Following the workshop we conducted the INNNI node meeting on November 8. Relatively few members (7) were represented, and we have recommendations for how to plan the node meeting in future workshops to make it more integrated with the workshop and increase attendance. We also considered how to improve the visibility of neuroinformatics nationally and to involve more young researchers and students. Members present were P.K. Roy (NBRC Manesar), G. Rangarajan (IISc Bangalore), S. Sinha (IMSc Chennai), S. Chakravarthy (IIT Madras), P. Goel (IISER Pune),K. Majumdar (ISI Bangalore) and U.S. Bhalla (NCBS Bangalore).

2. New members of INNNI
We welcome the joining of the Centre for Behavioural and Cognitive Sciences, University of Allahabad, represented by Dr. Narayanan Srinivasan.

3. Request for proposals for 2013 INNNI Summer Course and INNNI workshop.
We solicit requests for proposals for the flagship events of the INNNI, the summer course in June/July and the Workshop in November 2013. Applications should be mailed to and Please send these proposals in before Dec 15, so that the preparation and publicity can begin in a timely manner.

The application should contain the name of the institution(s) and organizers(s) of the event, as well as a brief paragraph enumerating the strengths of the proposed host institution in neuroinformatics and related disciplines. There should be an outline of the course structure for the Summer Course, and of the proposed themes and how these align with the goals of the INCF for the Workshop.

We are preparing guidelines for conducting the Summer Course and Workshop. Draft guidelines will be hosted on the INNNI web page. In general, there
should be high academic standards in a Neuroinformatics theme and good outreach to students and researchers nationally.

4. Strengthening INNNI outreach and activities.
The major theme of the INNNI node meeting on the 8th of November was to consider how best to strengthen Neuroinformatics and allied activities nationwide. Here the Indian national node can play a useful role through institutional links and coordination. Some of the ideas considered include:

a. Multi-institutional research programmes
Ambitious and cutting edge research programmes frequently require coordinated research in many areas. INNNI encourages node members to plan such initiatives and will help by suggesting funding avenues, as well as by writing in support of such initiatives. While these activities will of course be member-initiated, INNNI can also help to bring interested parties together (matchmaking) as described below. Specific strengths of the Indian research context include patient and population pools, and also the strong IT and engineering base.

b. Matchmaking programmes: Research interests and matchup.
INNNI invites each of its member institutions to provide a list of researchers and specific research interests where they would like to collaborate. These will be hosted on the INNNI page and provide a quick reference for people to find interested research partners.

c. Funding avenues.
Through input from members, INNNI is assembling a Funding page that will help members identify avenues for funding in this highly interdisciplinary area. Members are encouraged to contact us with suggestions of such agencies.
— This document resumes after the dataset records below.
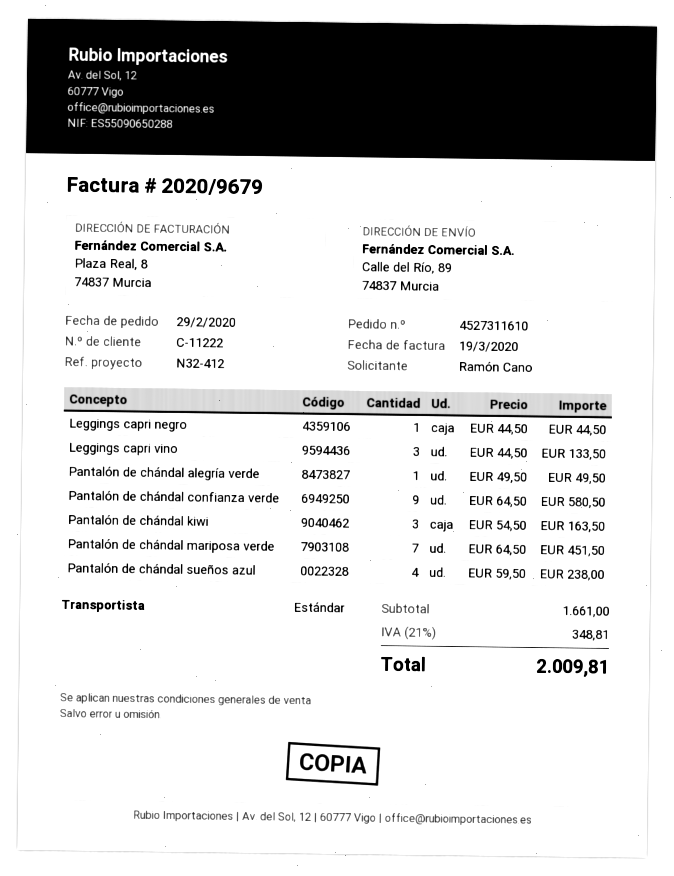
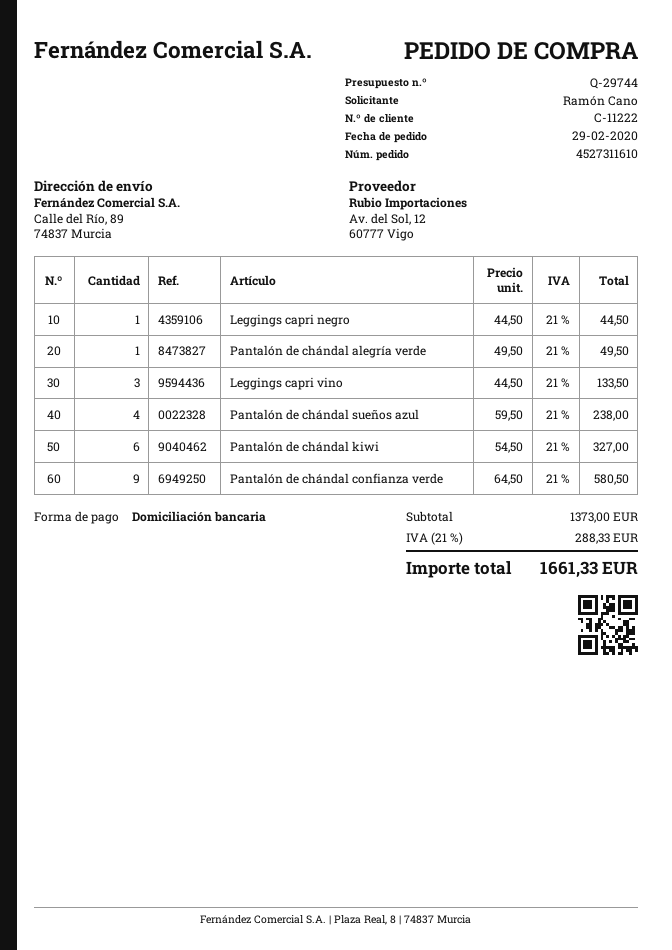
Pantalón de chándal kiwi: 3 x 54.50 = 163.50 -> 6 x 54.50 = 327.00
Pantalón de chándal mariposa verde: 7 x 64.50 = 451.50 -> none
subtotal: 1661.00 -> 1373.00
tax: 21% = 348.81 -> 21% = 288.33
total: 2009.81 -> 1661.33

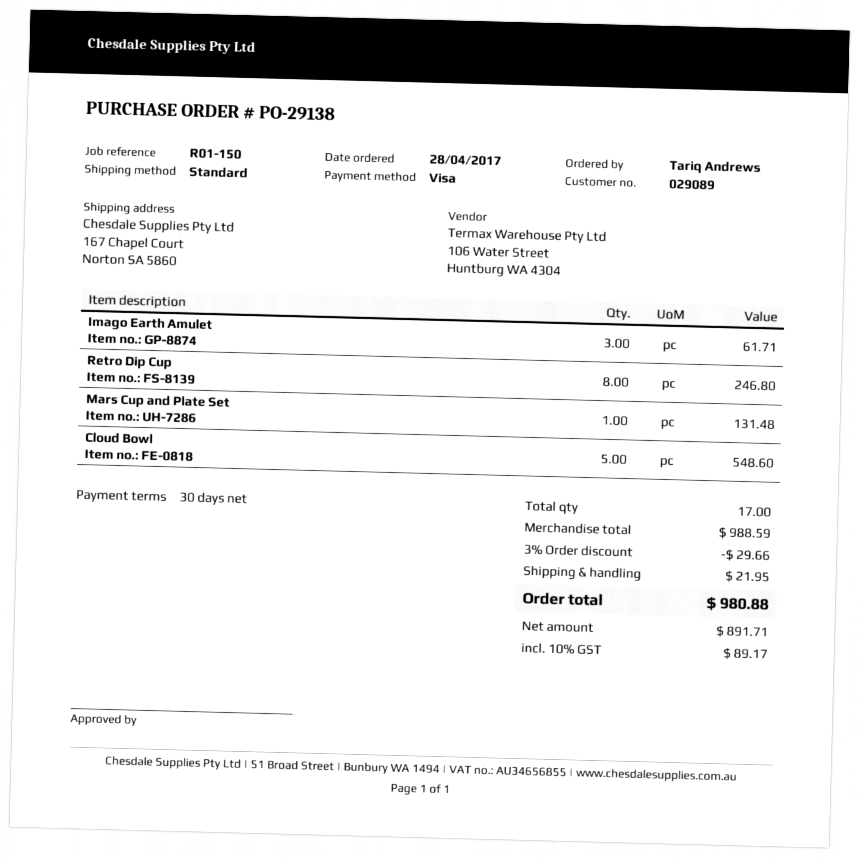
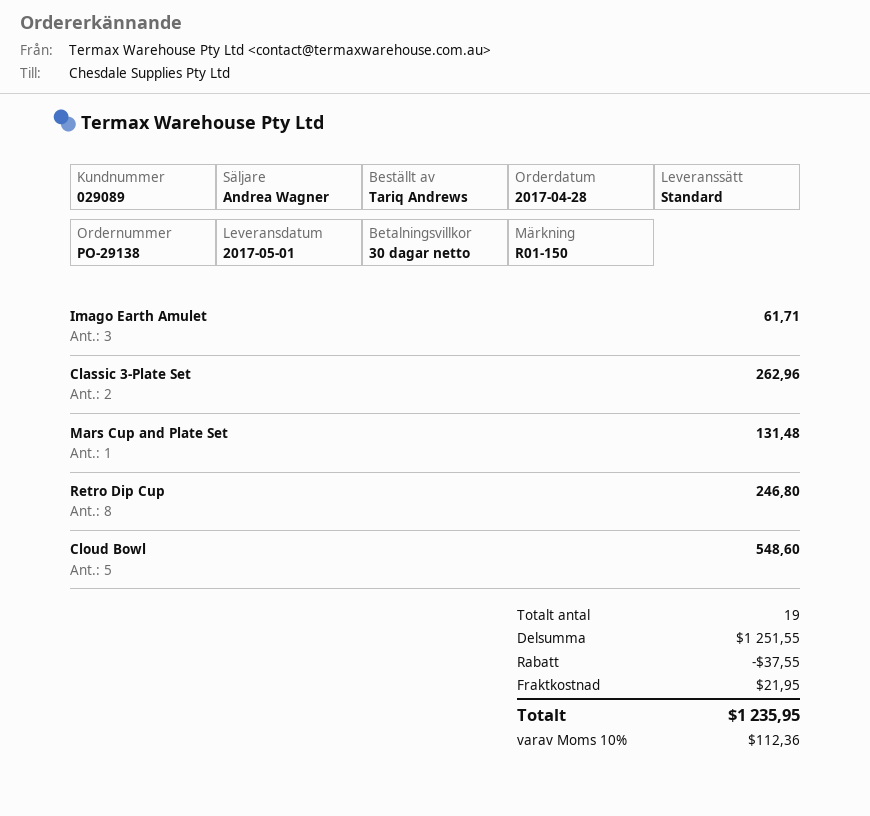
Classic 3-Plate Set: none -> 2 for 262.96
total quantity: 17 -> 19
subtotal: 988.59 -> 1251.55
discount: 29.66 -> 37.55
tax: 10% = 89.17 -> 10% = 112.36
total: 980.88 -> 1235.95

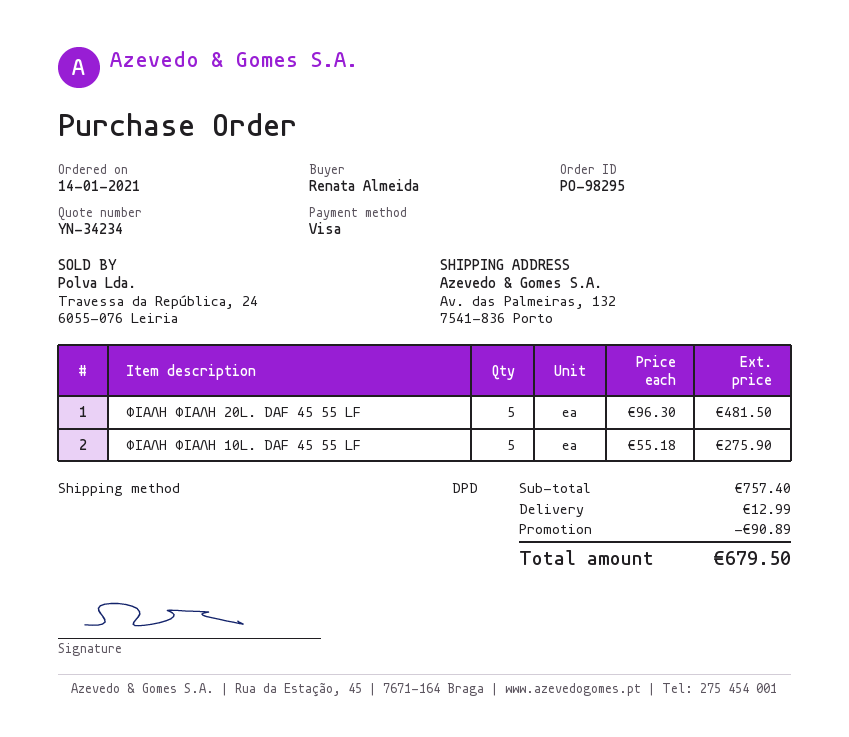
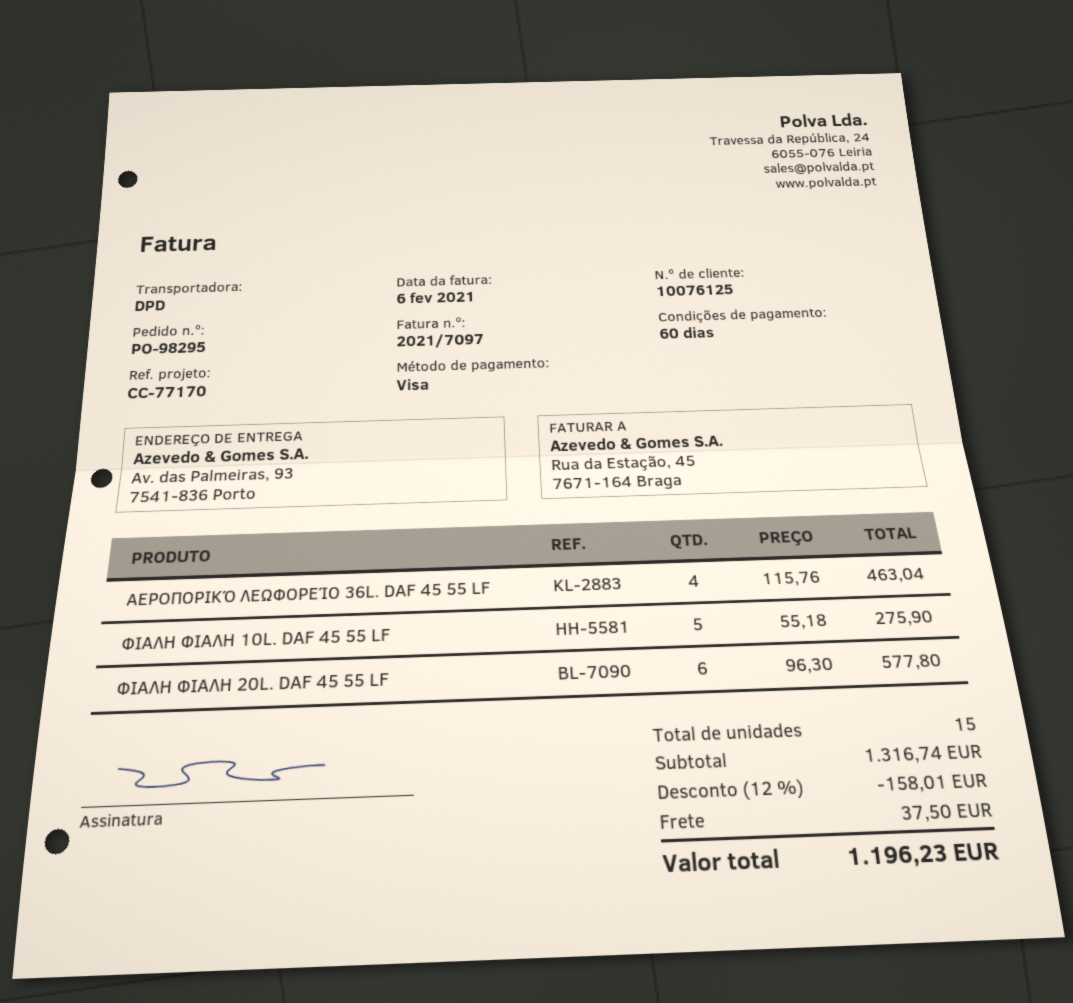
ship to: Av. das Palmeiras, 132, 7541-836 Porto -> Av. das Palmeiras, 93, 7541-836 Porto
ΦΙΑΛΗ ΦΙΑΛΗ 20L. DAF 45 55 LF: 5 x 96.30 = 481.50 -> 6 x 96.30 = 577.80
ΑΕΡΟΠΟΡΙΚΌ ΛΕΩΦΟΡΕΊΟ 36L. DAF 45 55 LF: none -> 4 x 115.76 = 463.04
subtotal: 757.40 -> 1316.74
discount: 90.89 -> 158.01
shipping: 12.99 -> 37.50
total: 679.50 -> 1196.23

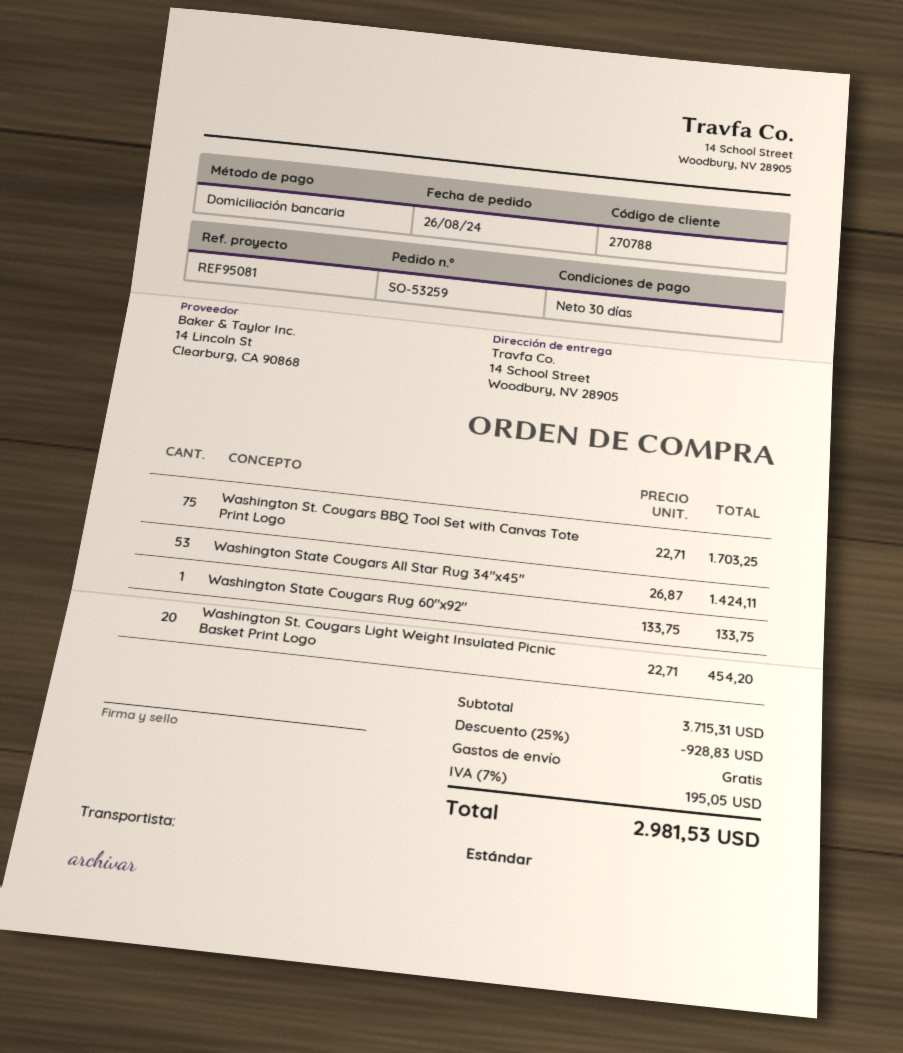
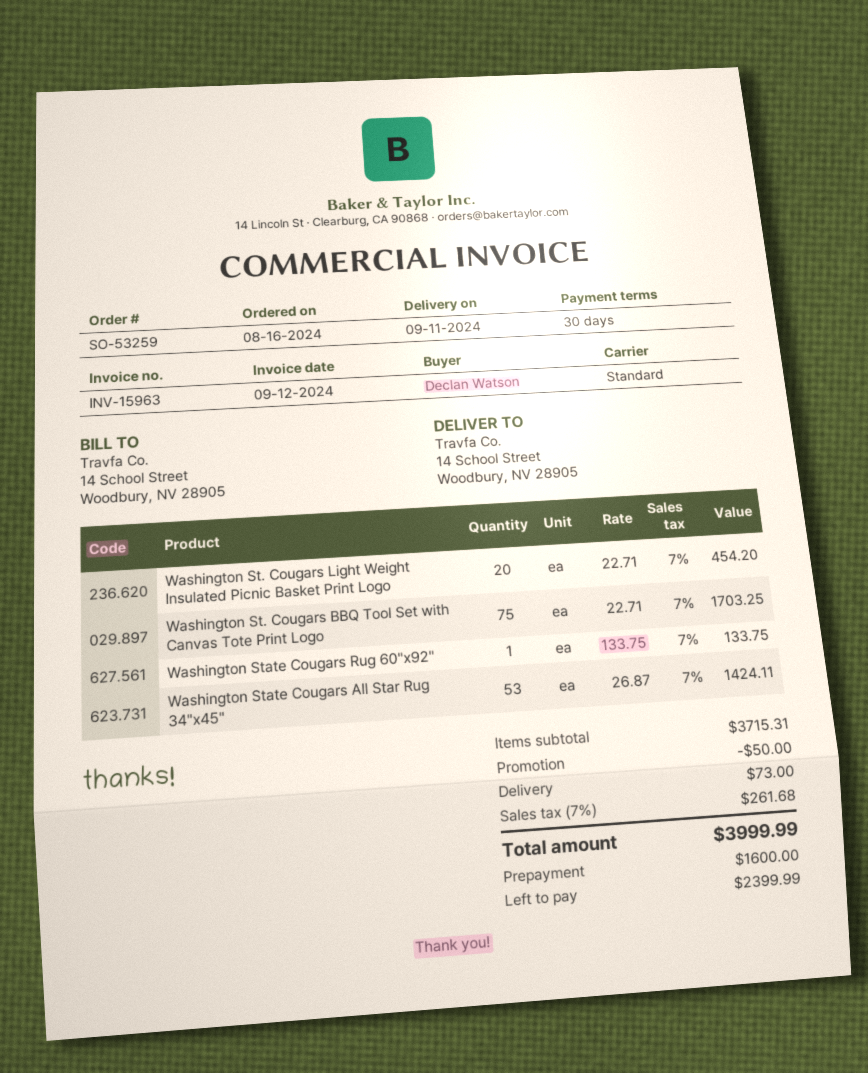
order date: 2024-08-26 -> 2024-08-16
discount: 928.83 -> 50.00
shipping: 0.00 -> 73.00
tax: 7% = 195.05 -> 7% = 261.68
total: 2981.53 -> 3999.99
INNNI will also request members who serve on such committees to promote the importance of multidisciplinary work of the kind exemplified by INNNI members.

d. Educational resources
INNNI will set up a web page with a list and brief critique of a range of textbooks and other educational material in the field. Additionally, all  Summer Course material from recent courses will be made available online. The INCF Neuroinformatics courses also host all their material online, including lectures.

e. Outreach
We have constituted an outreach committee including Drs. Chakaravarthy, Roy, and Majumdar. The goal of this committee is to consider ways to broaden the knowledge of INNNI activities. One avenue is to contact related organizations such as the Indian IEEE chapters in Neural Networks and in Biomedical Engineering. Another important avenue is to work on publicity among students and science and engineering colleges.